### [Data excerpts]
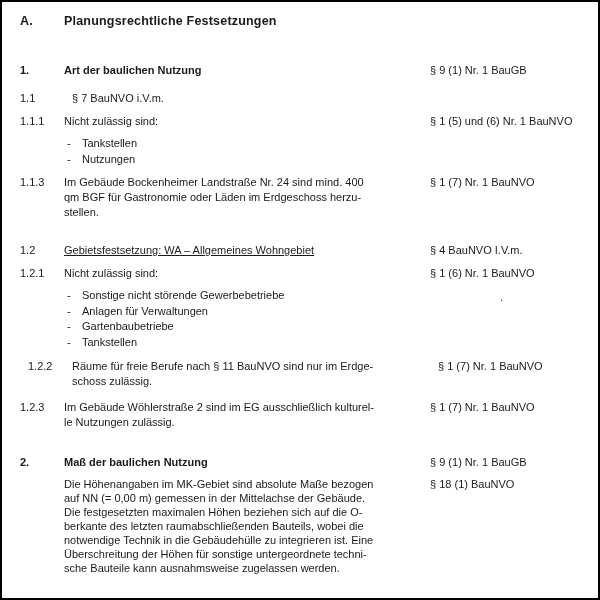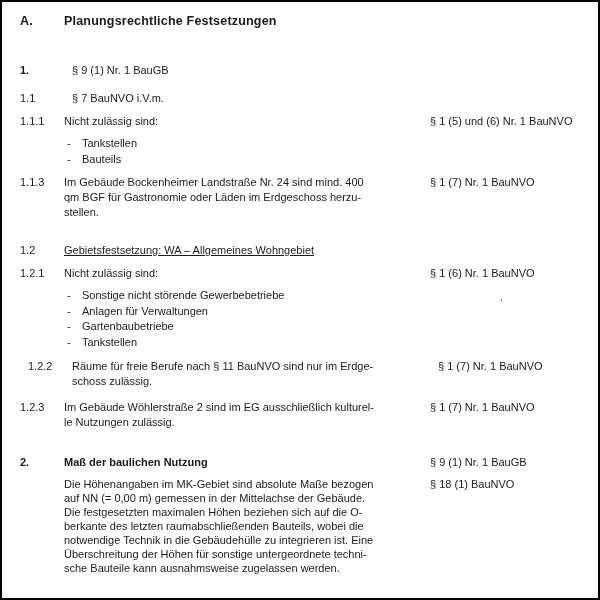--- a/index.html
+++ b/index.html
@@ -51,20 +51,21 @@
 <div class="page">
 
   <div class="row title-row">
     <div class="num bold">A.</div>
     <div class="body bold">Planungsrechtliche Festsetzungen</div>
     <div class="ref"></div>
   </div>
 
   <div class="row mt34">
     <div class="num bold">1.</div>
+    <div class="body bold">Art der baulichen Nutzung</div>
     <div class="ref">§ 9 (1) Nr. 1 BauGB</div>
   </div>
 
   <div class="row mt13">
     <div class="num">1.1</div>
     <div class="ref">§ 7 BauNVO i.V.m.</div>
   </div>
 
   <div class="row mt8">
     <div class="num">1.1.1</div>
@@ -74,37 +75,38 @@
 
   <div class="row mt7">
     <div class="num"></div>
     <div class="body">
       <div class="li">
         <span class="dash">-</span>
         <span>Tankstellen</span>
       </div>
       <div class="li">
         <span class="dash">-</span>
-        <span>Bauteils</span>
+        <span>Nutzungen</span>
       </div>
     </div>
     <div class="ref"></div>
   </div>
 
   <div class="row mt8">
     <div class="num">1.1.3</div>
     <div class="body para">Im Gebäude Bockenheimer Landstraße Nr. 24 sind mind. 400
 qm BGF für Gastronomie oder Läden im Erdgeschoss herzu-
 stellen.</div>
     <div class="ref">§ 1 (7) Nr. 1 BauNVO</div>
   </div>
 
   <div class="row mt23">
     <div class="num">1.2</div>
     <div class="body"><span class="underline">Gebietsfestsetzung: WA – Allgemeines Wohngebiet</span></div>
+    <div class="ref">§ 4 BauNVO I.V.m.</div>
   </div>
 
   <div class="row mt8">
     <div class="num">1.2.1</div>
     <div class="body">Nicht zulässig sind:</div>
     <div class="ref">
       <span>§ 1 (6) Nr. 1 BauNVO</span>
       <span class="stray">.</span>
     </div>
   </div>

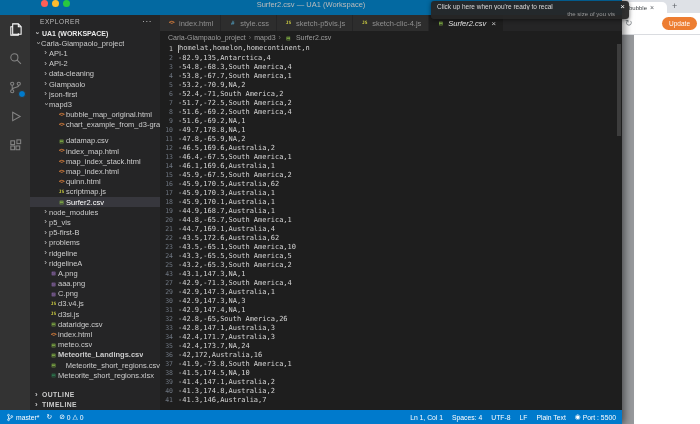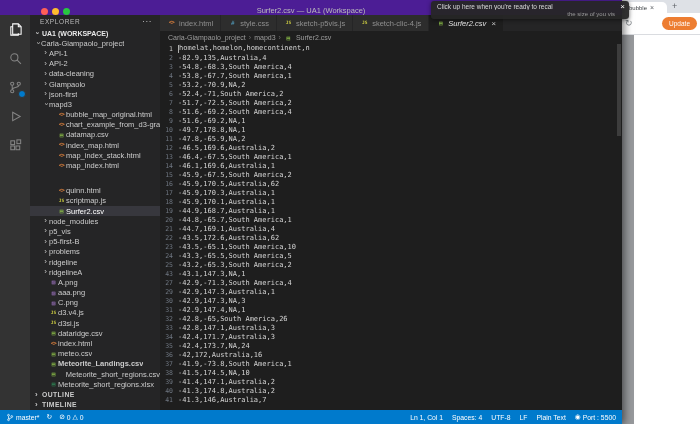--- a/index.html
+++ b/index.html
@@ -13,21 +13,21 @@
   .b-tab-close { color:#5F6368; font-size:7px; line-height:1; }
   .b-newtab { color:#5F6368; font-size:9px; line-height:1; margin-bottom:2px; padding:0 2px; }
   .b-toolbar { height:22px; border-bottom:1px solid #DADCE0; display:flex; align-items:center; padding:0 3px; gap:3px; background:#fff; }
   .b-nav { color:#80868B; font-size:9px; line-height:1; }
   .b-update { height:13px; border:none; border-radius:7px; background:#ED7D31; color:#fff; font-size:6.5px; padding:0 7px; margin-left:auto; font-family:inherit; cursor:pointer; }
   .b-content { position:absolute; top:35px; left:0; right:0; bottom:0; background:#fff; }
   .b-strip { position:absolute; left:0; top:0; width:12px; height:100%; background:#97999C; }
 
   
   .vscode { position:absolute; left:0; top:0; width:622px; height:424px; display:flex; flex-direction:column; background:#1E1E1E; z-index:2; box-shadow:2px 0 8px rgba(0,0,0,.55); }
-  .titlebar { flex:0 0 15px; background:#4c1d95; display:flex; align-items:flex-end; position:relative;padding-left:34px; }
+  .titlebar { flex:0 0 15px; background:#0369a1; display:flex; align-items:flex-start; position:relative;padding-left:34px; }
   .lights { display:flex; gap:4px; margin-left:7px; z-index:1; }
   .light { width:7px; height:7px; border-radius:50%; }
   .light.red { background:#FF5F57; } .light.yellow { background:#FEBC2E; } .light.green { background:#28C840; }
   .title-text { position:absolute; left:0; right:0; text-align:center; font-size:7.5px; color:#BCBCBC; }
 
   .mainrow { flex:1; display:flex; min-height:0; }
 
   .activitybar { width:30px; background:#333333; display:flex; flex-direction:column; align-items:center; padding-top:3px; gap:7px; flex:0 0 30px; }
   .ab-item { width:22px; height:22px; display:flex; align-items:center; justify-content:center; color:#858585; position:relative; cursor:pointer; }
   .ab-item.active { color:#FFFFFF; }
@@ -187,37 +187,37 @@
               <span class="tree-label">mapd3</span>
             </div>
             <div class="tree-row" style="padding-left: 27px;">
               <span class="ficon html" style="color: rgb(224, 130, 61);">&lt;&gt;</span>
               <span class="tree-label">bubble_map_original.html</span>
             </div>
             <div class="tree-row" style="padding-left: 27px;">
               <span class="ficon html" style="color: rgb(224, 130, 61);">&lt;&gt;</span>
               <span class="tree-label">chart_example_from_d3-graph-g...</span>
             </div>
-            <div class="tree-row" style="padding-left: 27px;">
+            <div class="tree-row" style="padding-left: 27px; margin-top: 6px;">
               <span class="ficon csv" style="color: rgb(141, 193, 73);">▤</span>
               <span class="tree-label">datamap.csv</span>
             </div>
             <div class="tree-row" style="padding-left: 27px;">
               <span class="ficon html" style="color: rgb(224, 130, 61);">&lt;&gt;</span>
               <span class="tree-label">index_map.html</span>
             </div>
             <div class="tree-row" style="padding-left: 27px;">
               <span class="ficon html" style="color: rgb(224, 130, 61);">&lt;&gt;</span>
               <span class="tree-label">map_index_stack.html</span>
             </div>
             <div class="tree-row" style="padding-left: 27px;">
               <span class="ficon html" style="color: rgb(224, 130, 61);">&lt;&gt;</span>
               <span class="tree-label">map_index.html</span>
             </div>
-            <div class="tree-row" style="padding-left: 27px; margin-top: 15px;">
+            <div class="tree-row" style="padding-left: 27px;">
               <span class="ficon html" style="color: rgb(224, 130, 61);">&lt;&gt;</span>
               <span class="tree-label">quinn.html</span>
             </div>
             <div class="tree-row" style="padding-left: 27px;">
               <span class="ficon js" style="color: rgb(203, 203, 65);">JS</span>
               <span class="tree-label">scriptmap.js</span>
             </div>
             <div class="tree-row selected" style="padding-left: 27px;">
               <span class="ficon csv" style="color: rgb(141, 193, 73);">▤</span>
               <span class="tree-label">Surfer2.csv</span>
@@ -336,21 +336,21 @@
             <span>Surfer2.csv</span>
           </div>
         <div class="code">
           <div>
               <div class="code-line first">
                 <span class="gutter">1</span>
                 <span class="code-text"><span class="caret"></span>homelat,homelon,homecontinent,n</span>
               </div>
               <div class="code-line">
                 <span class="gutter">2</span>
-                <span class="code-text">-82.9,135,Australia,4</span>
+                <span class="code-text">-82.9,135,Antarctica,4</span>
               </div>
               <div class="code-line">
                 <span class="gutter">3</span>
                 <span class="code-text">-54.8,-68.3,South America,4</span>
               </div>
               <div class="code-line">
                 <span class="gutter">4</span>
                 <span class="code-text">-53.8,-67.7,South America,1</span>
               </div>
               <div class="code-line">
* * *
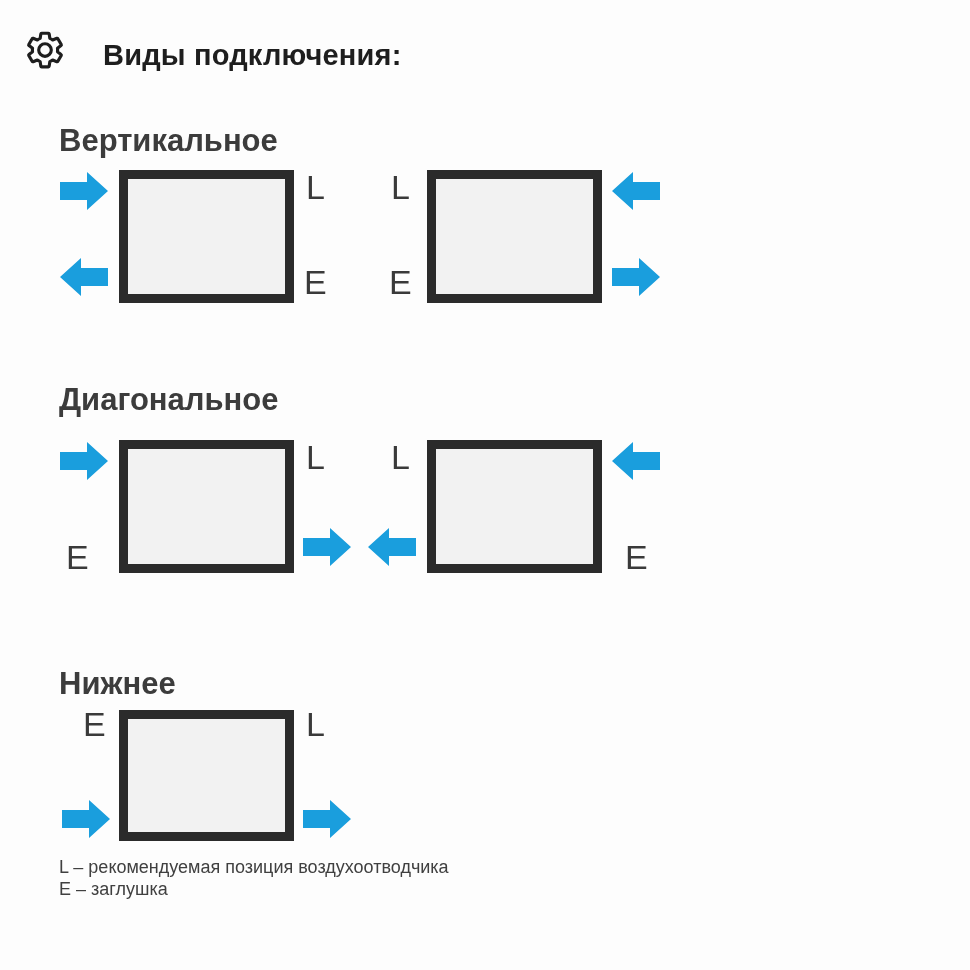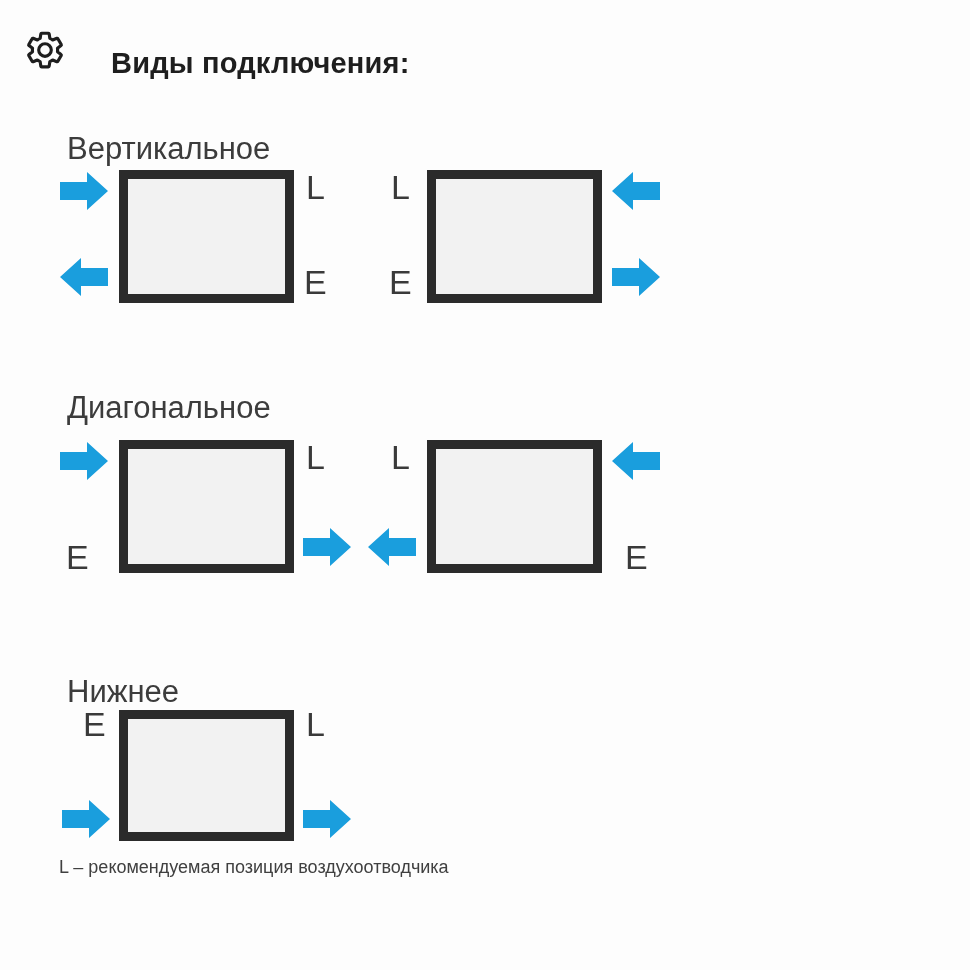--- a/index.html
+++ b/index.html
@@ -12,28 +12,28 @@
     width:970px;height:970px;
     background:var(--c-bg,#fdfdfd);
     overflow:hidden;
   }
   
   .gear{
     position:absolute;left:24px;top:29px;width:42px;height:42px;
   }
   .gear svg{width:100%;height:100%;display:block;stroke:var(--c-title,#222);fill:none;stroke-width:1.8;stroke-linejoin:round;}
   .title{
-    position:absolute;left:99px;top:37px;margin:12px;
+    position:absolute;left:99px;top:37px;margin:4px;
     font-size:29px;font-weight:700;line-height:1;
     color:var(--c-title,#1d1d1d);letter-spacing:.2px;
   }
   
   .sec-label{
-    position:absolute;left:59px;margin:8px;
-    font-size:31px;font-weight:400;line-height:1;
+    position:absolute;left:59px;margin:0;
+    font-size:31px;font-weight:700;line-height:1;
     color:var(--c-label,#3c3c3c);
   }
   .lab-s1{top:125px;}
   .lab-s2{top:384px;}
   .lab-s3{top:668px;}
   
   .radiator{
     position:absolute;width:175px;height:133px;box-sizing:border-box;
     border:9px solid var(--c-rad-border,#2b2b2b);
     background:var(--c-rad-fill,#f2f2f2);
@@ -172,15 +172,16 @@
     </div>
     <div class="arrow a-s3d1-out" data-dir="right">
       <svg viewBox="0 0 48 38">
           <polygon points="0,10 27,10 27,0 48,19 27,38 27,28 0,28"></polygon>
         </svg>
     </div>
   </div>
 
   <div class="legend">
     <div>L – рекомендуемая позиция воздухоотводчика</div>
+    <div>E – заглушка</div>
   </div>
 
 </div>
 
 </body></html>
==
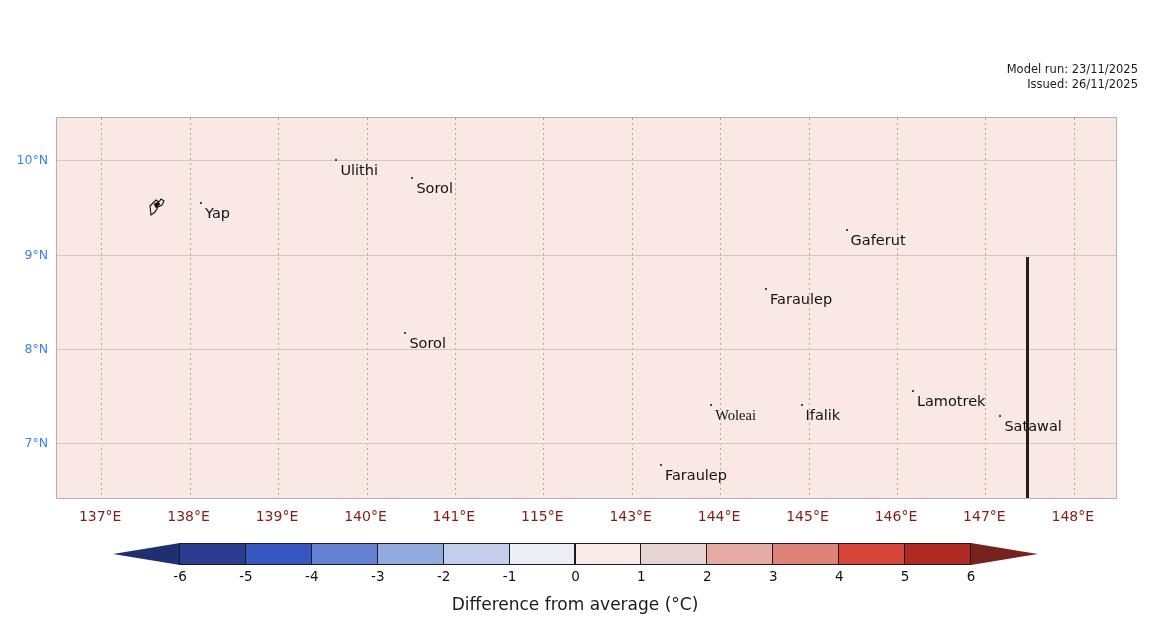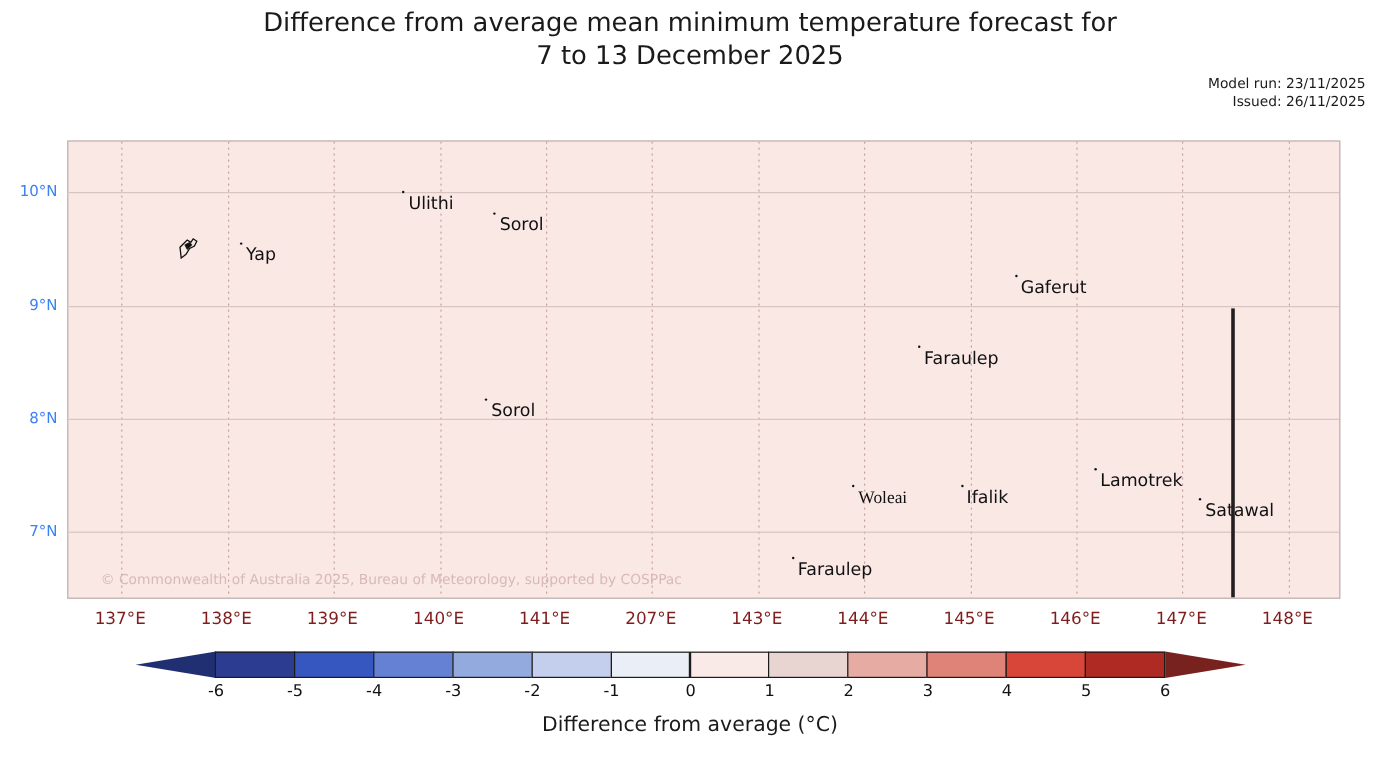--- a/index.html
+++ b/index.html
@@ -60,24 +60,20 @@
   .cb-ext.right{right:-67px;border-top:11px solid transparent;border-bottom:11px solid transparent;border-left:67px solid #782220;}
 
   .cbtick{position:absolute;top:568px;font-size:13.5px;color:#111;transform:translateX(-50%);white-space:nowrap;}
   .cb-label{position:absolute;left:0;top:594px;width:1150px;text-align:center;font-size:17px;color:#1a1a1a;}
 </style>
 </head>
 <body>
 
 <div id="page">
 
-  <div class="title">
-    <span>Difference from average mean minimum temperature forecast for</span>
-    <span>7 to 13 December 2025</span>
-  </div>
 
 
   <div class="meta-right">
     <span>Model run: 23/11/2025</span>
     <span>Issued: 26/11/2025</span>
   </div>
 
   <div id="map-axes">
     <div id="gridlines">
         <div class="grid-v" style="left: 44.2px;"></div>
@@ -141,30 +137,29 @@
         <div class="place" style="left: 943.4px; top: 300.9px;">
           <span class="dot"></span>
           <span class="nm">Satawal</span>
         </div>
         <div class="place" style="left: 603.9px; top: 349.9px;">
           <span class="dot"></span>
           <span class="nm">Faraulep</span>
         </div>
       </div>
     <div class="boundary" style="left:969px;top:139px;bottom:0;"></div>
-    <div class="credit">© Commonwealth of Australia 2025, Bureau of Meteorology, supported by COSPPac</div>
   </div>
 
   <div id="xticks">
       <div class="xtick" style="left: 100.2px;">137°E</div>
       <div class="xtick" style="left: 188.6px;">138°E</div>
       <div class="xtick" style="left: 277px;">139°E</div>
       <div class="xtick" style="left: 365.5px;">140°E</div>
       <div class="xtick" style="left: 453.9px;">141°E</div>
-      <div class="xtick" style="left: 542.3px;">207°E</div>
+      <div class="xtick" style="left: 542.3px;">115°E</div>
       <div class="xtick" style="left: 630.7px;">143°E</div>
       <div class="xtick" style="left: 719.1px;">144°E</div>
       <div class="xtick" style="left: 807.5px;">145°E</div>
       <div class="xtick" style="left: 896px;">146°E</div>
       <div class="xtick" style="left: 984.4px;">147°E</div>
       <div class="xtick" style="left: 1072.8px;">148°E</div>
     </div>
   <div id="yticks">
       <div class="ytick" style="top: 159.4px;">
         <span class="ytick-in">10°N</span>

### [Exercise]
Identify each line in the records above containing the word "radius"; copy those lines.

### [Output below]
   .b-update { height:13px; border:none; border-radius:7px; background:#ED7D31; color:#fff; font-size:6.5px; padding:0 7px; margin-left:auto; font-family:inherit; cursor:pointer; }
   .light { width:7px; height:7px; border-radius:50%; }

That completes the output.